Any ideas? Is there a way to reinitialize the phy0 radio driver?

2 Answers2

3

The best way to debug this by checking the system log messages at around the time your connection disappears:

journalctl -n 1000 -u NetworkManager -u wpa_supplicant

NetworkManager does not directly use the kernel Wi-Fi APIs, it relies on wpa_supplicant for this. It could be that wpa_supplicant.service is wedged up, or keeps crashing, or is conflicting with another Wi-Fi tool (e.g. iwd, connman, or a different wpa_supplicant instance accidentally launched by another app).

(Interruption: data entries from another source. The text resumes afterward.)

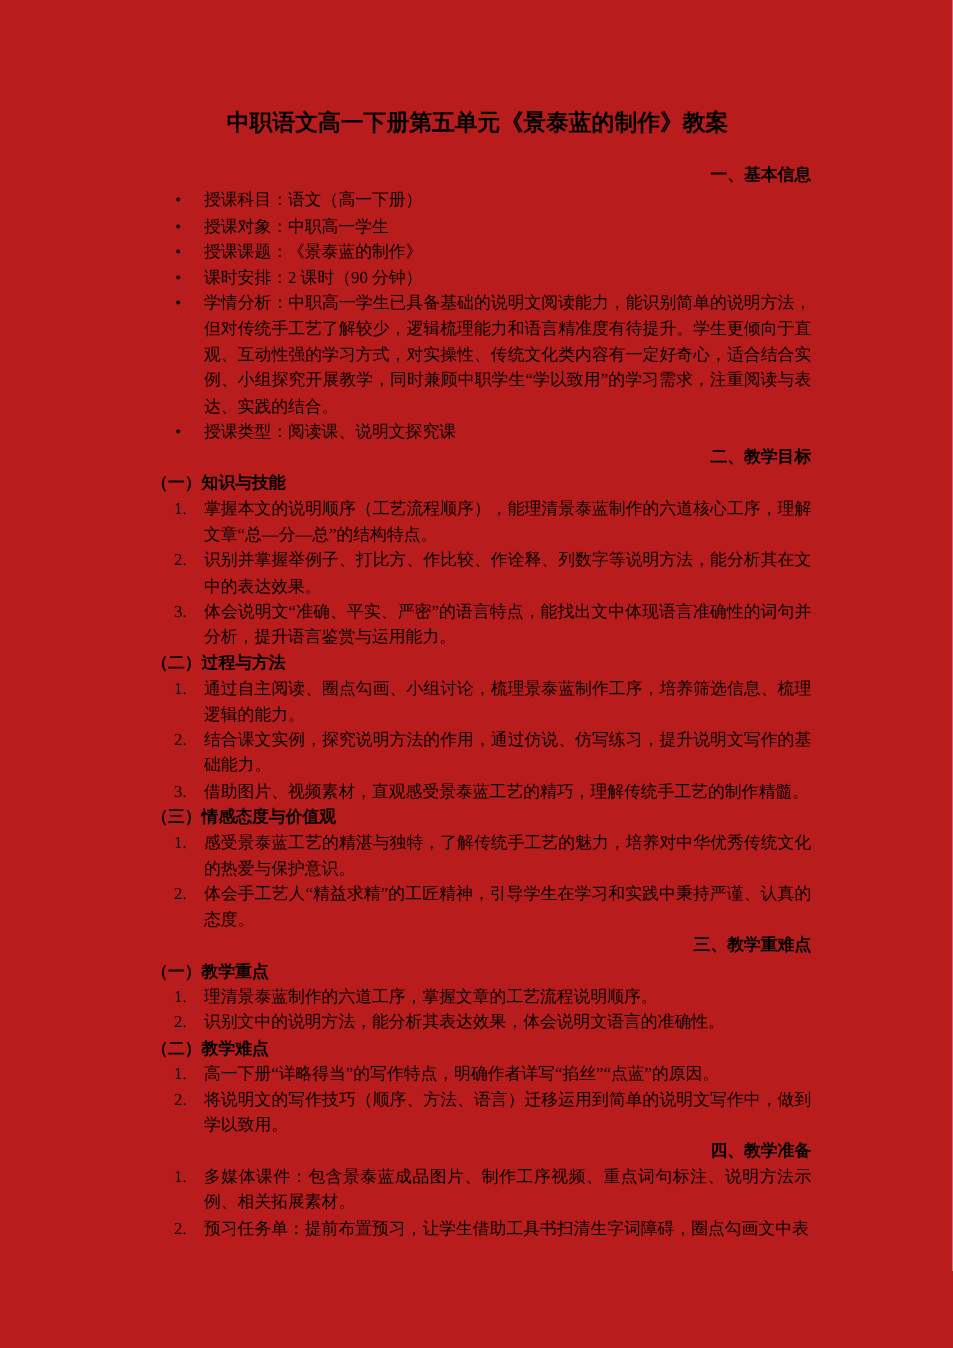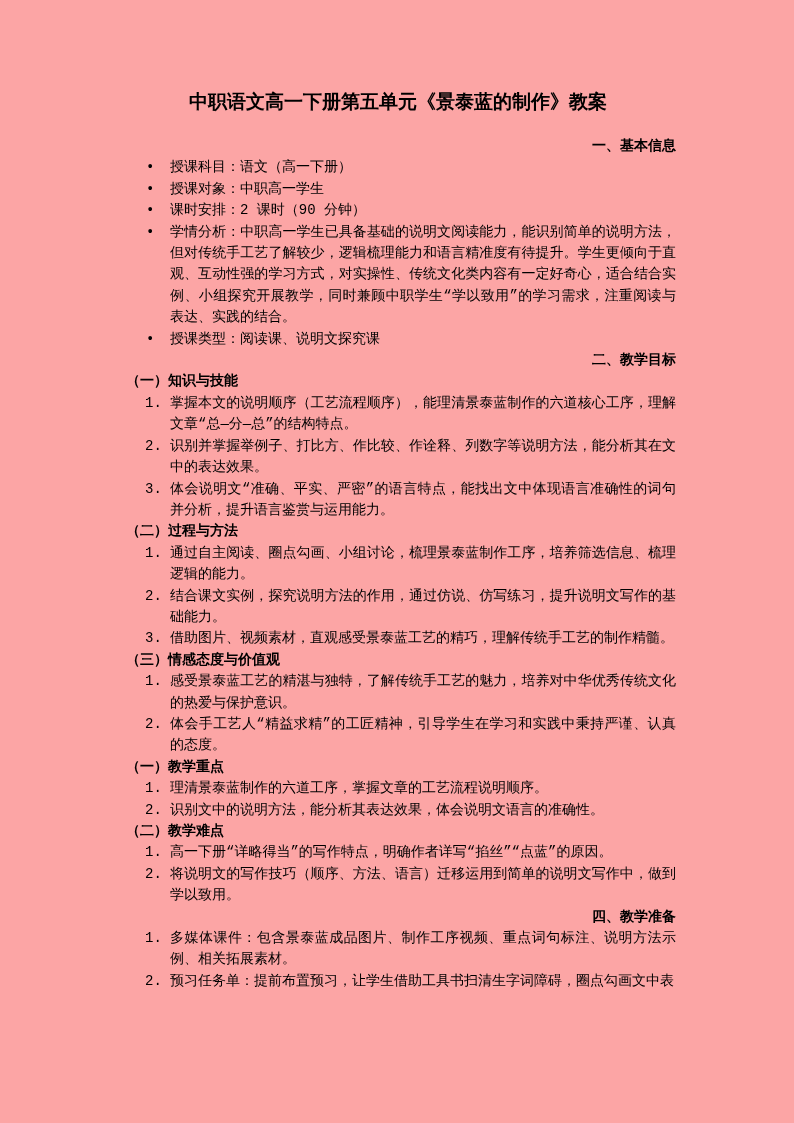"中职语文高一下册第五单元《景泰蓝的制作》教案" .page { background: #fca5a5 -> #b91c1c; font-family: Liberation Mono, monospace -> Liberation Serif, serif }
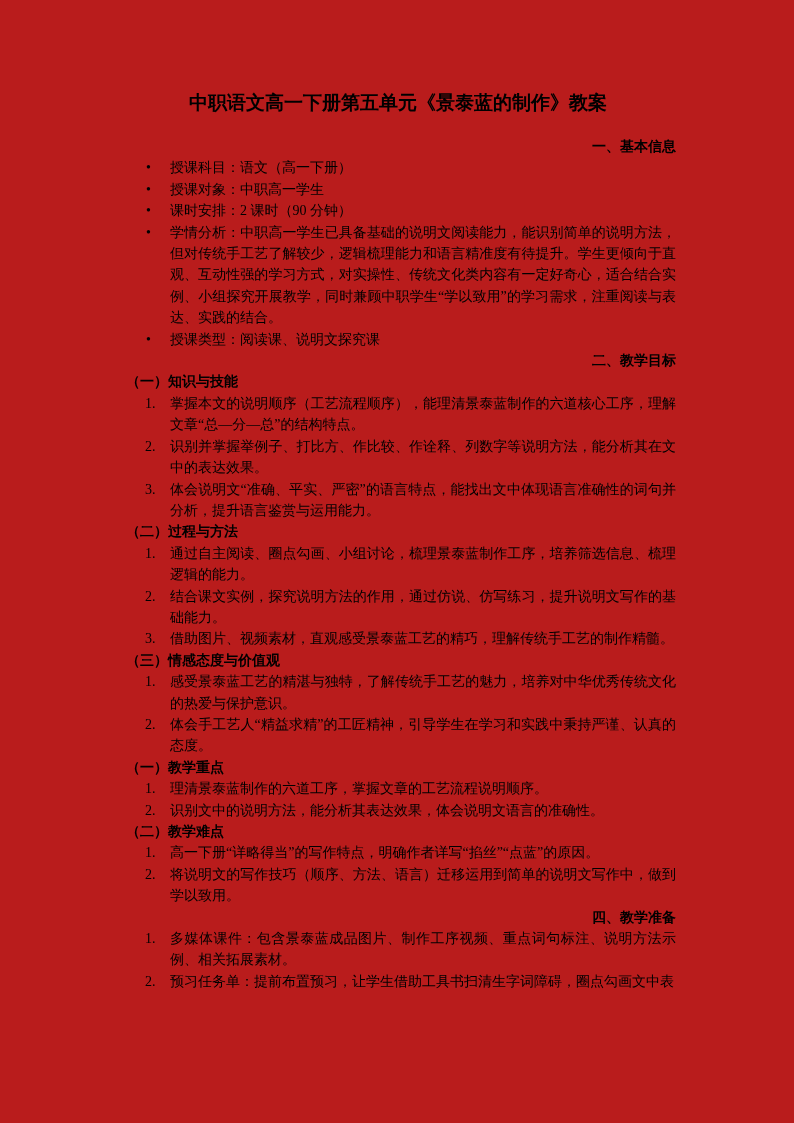"授课课题：《景泰蓝的制作》" li { html: none -> <li>授课课题：《景泰蓝的制作》</li> }
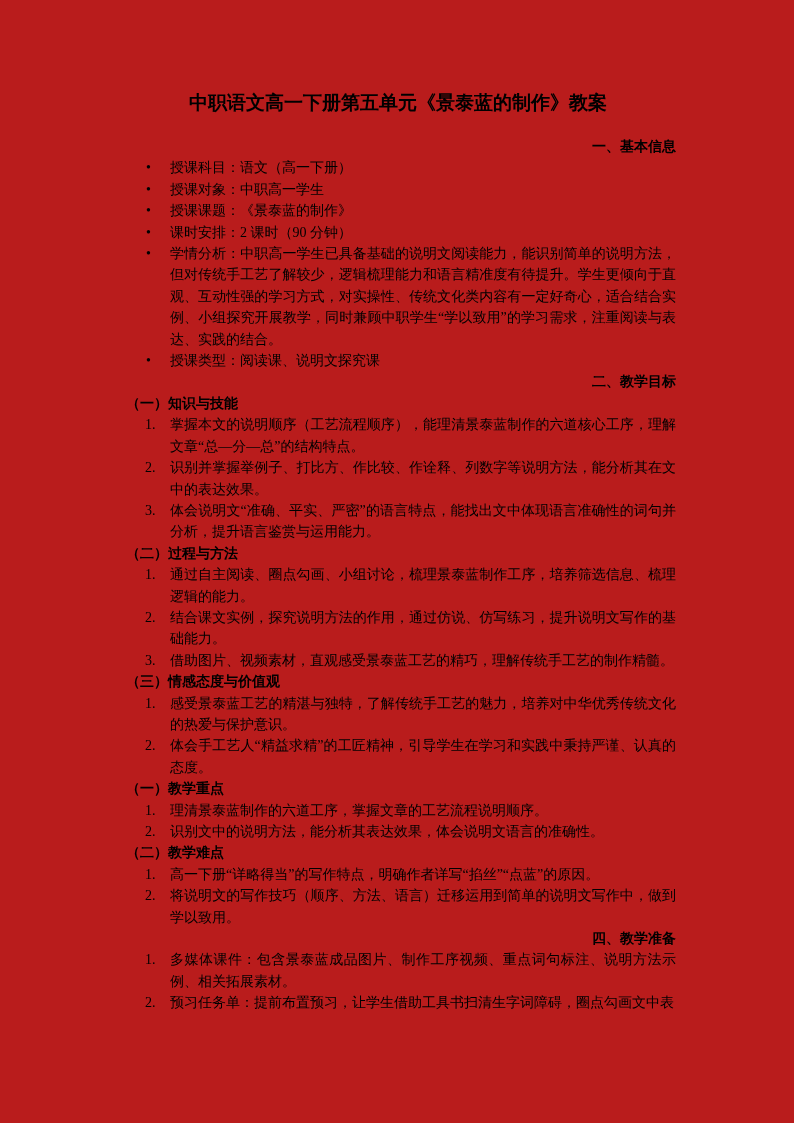"三、教学重难点" div.section-heading { html: none -> <div>三、教学重难点</div> }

You can increase the verbosity of NetworkManager by running:

nmcli gen log level debug

and of wpa_supplicant by running:

busctl set-property fi.w1.wpa_supplicant1 \
                   /fi/w1/wpa_supplicant1 \
                    fi.w1.wpa_supplicant1 DebugLevel s debug

Additionally, try to completely bypass NM & w_s and directly ask the kernel to scan for networks – if it works, the problem is likely to be on the userspace side; if it doesn't, it's likely on the driver/hardware side:

iw wlan0 scan
grawity
  • 501,077
0

Try replacing your WI-FI card (hardware).

It cost me about $20 for a new one, and it's fairly easy to find inside your laptop, (search for help on you-tube). I got the part# right off of the old card. You'll need some small watch type screwdrivers.

It's been two months since getting the new card and problem is gone.